Recent advances in connexin gap junction biology.

作者信息

Lampe Paul D, Laird Dale W

机构信息

Translational Research Program, Fred Hutchinson Cancer Center, Seattle, WA, USA.

Department of Anatomy and Cell Biology and Department of Physiology and Pharmacology, University of Western Ontario, London, ON, Canada.

出版信息

Fac Rev. 2022 May 27;11:14. doi: 10.12703/r/11-14. eCollection 2022.

DOI:10.12703/r/11-14
PMID:35693635
原文链接:https://pmc.ncbi.nlm.nih.gov/articles/PMC9171797/
Abstract

Connexins are assembled into dodecamer intercellular channels, a collection of which is termed a gap junction, and their canonical function allowing direct exchange of ions and metabolites has been unequivocally established.

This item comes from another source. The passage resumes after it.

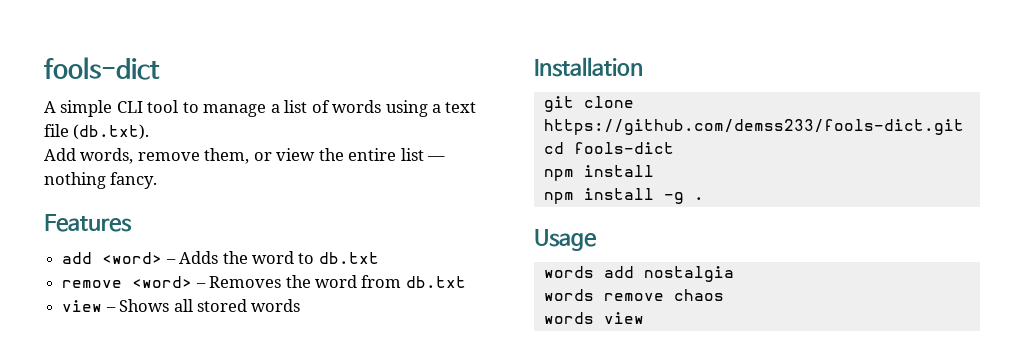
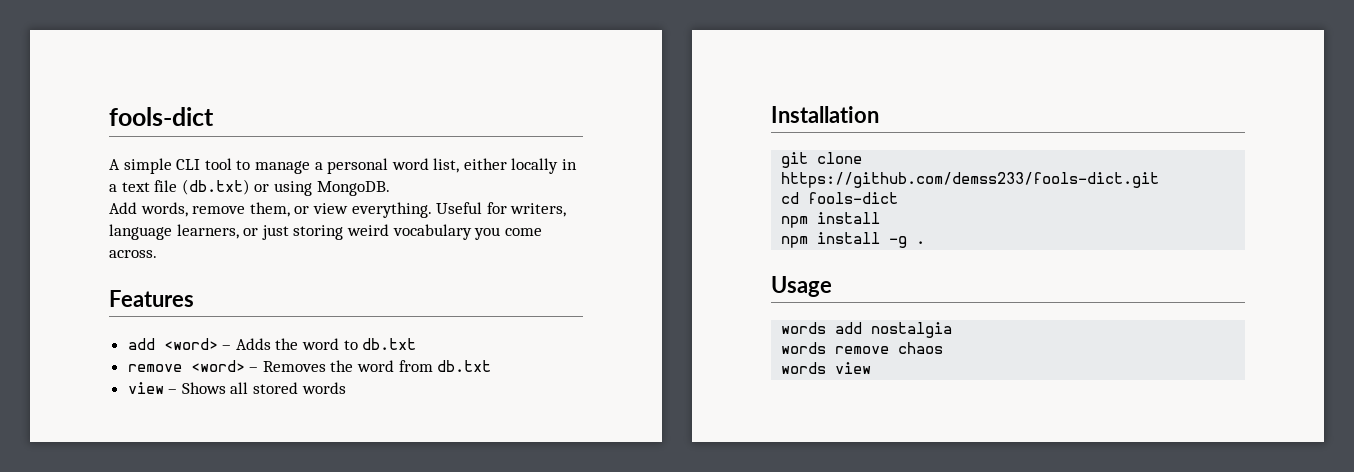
- A simple CLI tool to manage a list of words using a text file (db.txt).
+ A simple CLI tool to manage a personal word list, either locally in a text file (db.txt) or using MongoDB.
- Add words, remove them, or view the entire list — nothing fancy.
+ Add words, remove them, or view everything. Useful for writers, language learners, or just storing weird vocabulary you come across.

When initially assembled into undocked cell surface connexin hemichannels, healthy cells may also engage in cell signaling via a regulated small-molecule release. Recent advances in the field have led to an expanded view of the functional roles of intercellular channels and hemichannels in both physiology and pathology. As more of the 21-member human connexin family is intensely interrogated, mounting evidence points to the biological uniqueness of each member, and no longer can we confidently refer to all connexins engaging in the same cellular processes. Innovations in high-resolution cryo-electron microscopy have revealed important insights into the structure of functionally important domains of both hemichannels and channels. These and other studies have established a foundation of knowledge that should allow inhibitory smart drug design for situations where enhanced intercellular or hemichannel activity is at the root of a connexin-linked disease. Assessment of the connexin interactome, which varies widely for each connexin subtype, continues to provide regulatory insights into the assembly and function of connexins that exhibit a short half-life. As the most intensely studied, Cx43 is found in about 50% of all human cell types and is extensively regulated by multiple inhibitory and enhancing phosphorylation events that have direct implications on tissue function and outcomes of disease, including cancer. Here, we briefly discuss these advances and give our thoughts on where the field is headed.

摘要

连接蛋白组装成十二聚体细胞间通道,这些通道的集合称为间隙连接,其允许离子和代谢物直接交换的经典功能已得到明确证实。当最初组装成未对接的细胞表面连接蛋白半通道时,健康细胞也可能通过受调控的小分子释放参与细胞信号传导。该领域的最新进展使人们对细胞间通道和半通道在生理和病理过程中的功能作用有了更广泛的认识。随着对由21个成员组成的人类连接蛋白家族中越来越多的成员进行深入研究,越来越多的证据表明每个成员都具有生物学独特性,我们再也不能自信地认为所有连接蛋白都参与相同的细胞过程。高分辨率冷冻电子显微镜的创新揭示了关于半通道和通道功能重要结构域结构的重要见解。这些研究以及其他研究奠定了知识基础,这应该有助于设计抑制性智能药物,用于治疗那些细胞间或半通道活性增强是连接蛋白相关疾病根源的情况。对连接蛋白相互作用组的评估,每种连接蛋白亚型的相互作用组差异很大,这继续为对具有短半衰期的连接蛋白的组装和功能提供调控见解。作为研究最深入的连接蛋白,Cx43存在于约50%的人类细胞类型中,并受到多种抑制性和增强性磷酸化事件的广泛调控,这些事件对组织功能和包括癌症在内的疾病结局有直接影响。在这里,我们简要讨论这些进展,并对该领域的发展方向发表我们的看法。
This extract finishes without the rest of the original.